I am enormously grateful for the honor of an NEA fellowship, which comes at a most valuable time in my life. I am currently at work on a collection of short stories. I am also the mother of two young children and, needless to say, the time and energy I devote to them in the course of each day is considerable. The fellowship is a gift in two ways. First, it will allow me to finance childcare, making it logistically possible for me to write. Second, in a period when my creative life often threatens to vanish behind the responsibilities of motherhood, my grant will remind me that I am also a writer, and that as compromised as the hours at the desk may be, they are necessary and vital. This belief is essential for a writer at any stage of his or her career. Without it one is unmoored. No amount of prior accomplishment makes facing the empty page any easier; what anchors us is the conviction that we must work even when it feels impossible or inconsequential. This is the root of making art, the source that allows the imagination to thrive.
From the short story "Hell-Heaven"
Outings in the Volkswagen now involved the four of us, Deborah in the front, her hand over Pranab Kaku's while it rested on the gearshift, my mother and I in the back.
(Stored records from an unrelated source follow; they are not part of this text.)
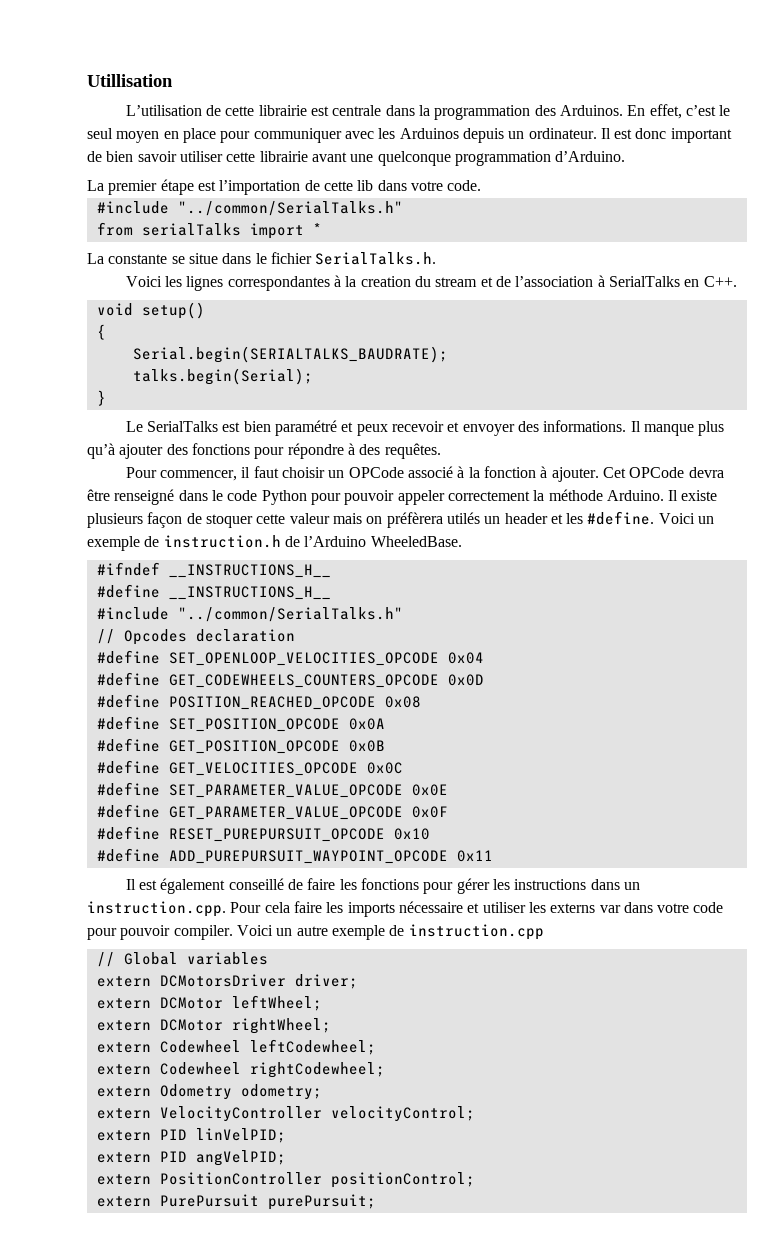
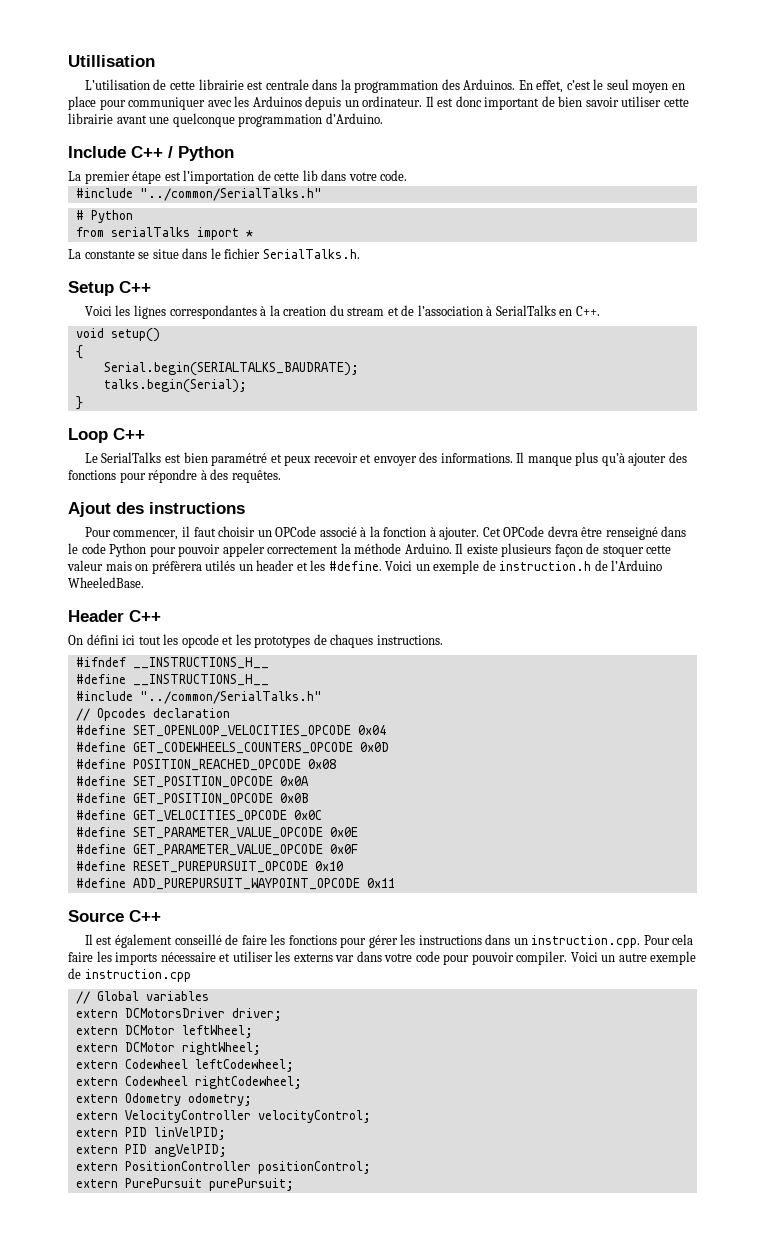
+ Include C++ / Python
+ # Python
+ Setup C++
+ Loop C++
+ Ajout des instructions
+ Header C++
+ On défini ici tout les opcode et les prototypes de chaques instructions.
+ Source C++

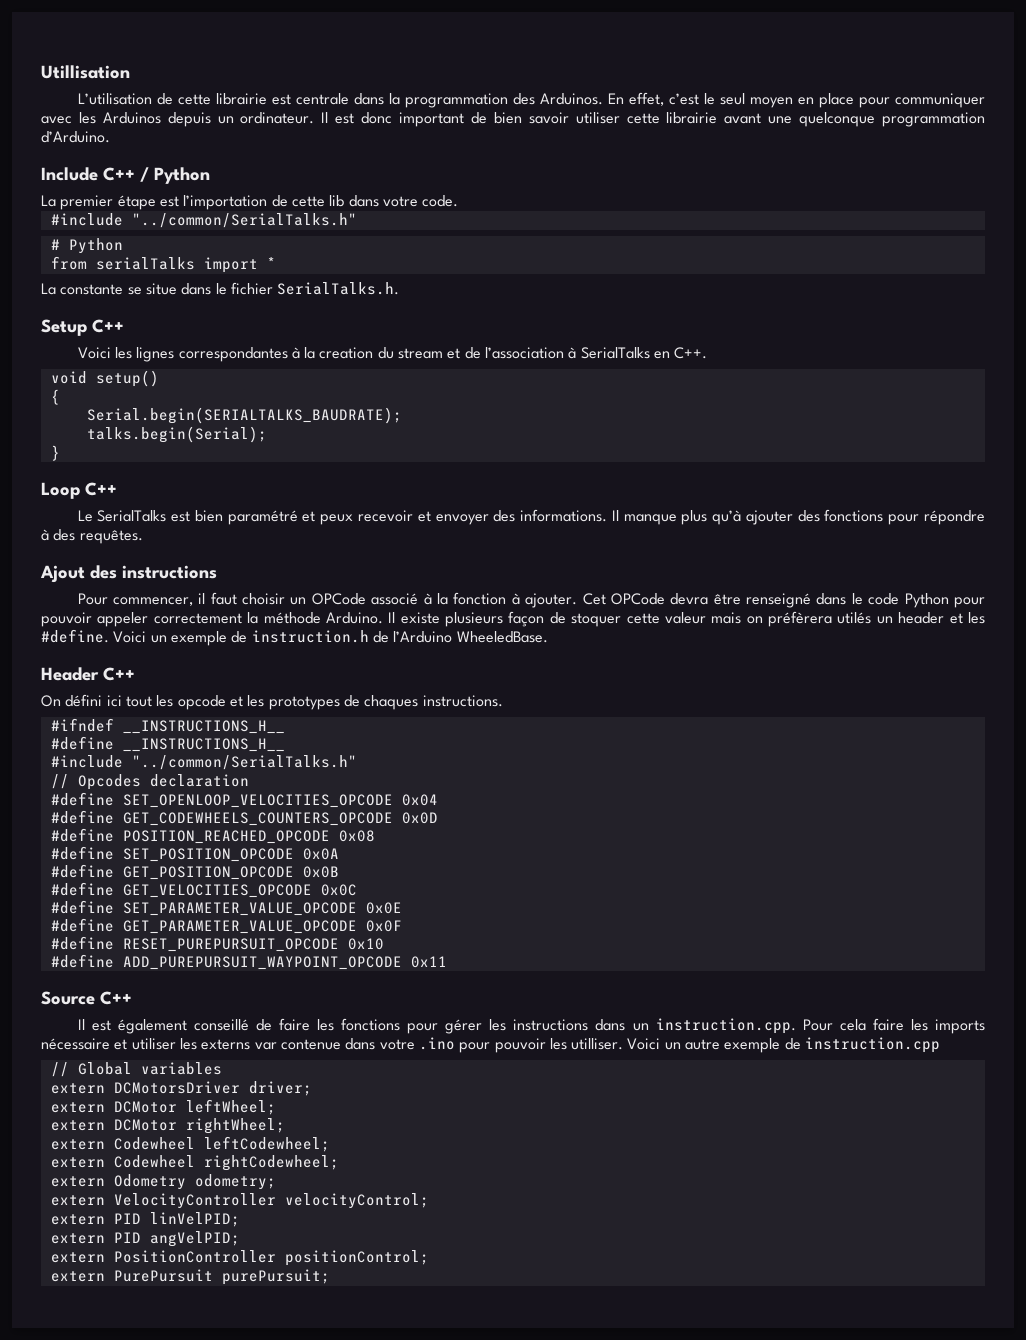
- Il est également conseillé de faire les fonctions pour gérer les instructions dans un instruction.cpp. Pour cela faire les imports nécessaire et utiliser les externs var dans votre code pour pouvoir compiler.
+ Il est également conseillé de faire les fonctions pour gérer les instructions dans un instruction.cpp. Pour cela faire les imports nécessaire et utiliser les externs var contenue dans votre .ino pour pouvoir les utilliser.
Soon, my mother began coming up with reasons to excuse herself, headaches and incipient colds, and so I became part of a new triangle. To my surprise, my mother allowed me to go with them, to the Museum of Fine Arts and the Public Garden and the aquarium. She was waiting for the affair to end, for Deborah to break Pranab Kaku's heart and for him to return to us, scarred and penitent. I saw no sign of their relationship foundering. Their open affection for each other, their easily expressed happiness, was a new and romantic thing to me. Having me in the back seat allowed Pranab Kaku and Deborah to practice for the future, to try on the idea of a family of their own. Countless photographs were taken of me and Deborah, of me sitting on Deborah's lap, holding her hand, kissing her on the cheek. We exchanged what I believed were secret smiles, and in those moments I felt that she understood me better than anyone else in the world. Anyone would have said that Deborah would make an excellent mother one day. But my mother refused to acknowledge such a thing. I did not know at the time that my mother allowed me to go off with Pranab Kaku and Deborah because she was pregnant for the fifth time since my birth, and was so sick and exhausted and fearful of losing another baby that she slept most of the day. After ten weeks, she miscarried once again, and was advised by her doctor to stop trying.
By summer, there was a diamond on Deborah's left hand, something my mother had never been given. Because his own family lived so far away, Pranab Kaku came to the house alone one day, to ask for my parents' blessing before giving her the ring. He showed us the box, opening it and taking out the diamond nestled inside. "I want to see how it looks on someone," he said, urging my mother to try it on, but she refused. I was the one who stuck out my hand, feeling the weight of the ring suspended at the base of my finger. Then he asked for a second thing: he wanted my parents to write to his parents, saying that they had met Deborah and that they thought highly of her. He was nervous, naturally, about telling his family that he intended to marry an American girl. He had told his parents all about us, and at one point my parents had received a letter from them, expressing appreciation for taking such good care of their son and for giving him a proper home in America. "It needn't be long," Pranab Kaku said. "Just a few lines. They'll accept it more easily if it comes from you." My father thought neither ill nor well of Deborah, never commenting or criticizing as my mother did, but he assured Pranab Kaku that a letter of endorsement would be on its way to Calcutta by the end of the week. My mother nodded her assent, but the following day I saw the teacup Pranab Kaku had used all this time as an ashtray in the kitchen garbage can, in pieces, and three Band-Aids taped to my mother's hand.
Jhumpa Lahiri is the author of Interpreter of Maladies and The Namesake, both from Houghton Mifflin. She was born in 1967 in London, England, and was raised in Rhode Island. She obtained a BA in English literature from Barnard College, an MA in English, an MFA in Creative Writing, an MA in Comparative Studies in Literature and the Arts, and a PhD in Renaissance Studies from Boston University. Her work has received the Pulitzer Prize for Fiction, the PEN/Hemingway Award, the American Academy of Arts & Letters Addison M. Metcalf Award, and a Best Debut of the Year by The New Yorker. She has been a fellow at the Fine Arts Work Center in Provincetown and was awarded a Guggenheim fellowship in 2002. She lives in Brooklyn with her husband and two children.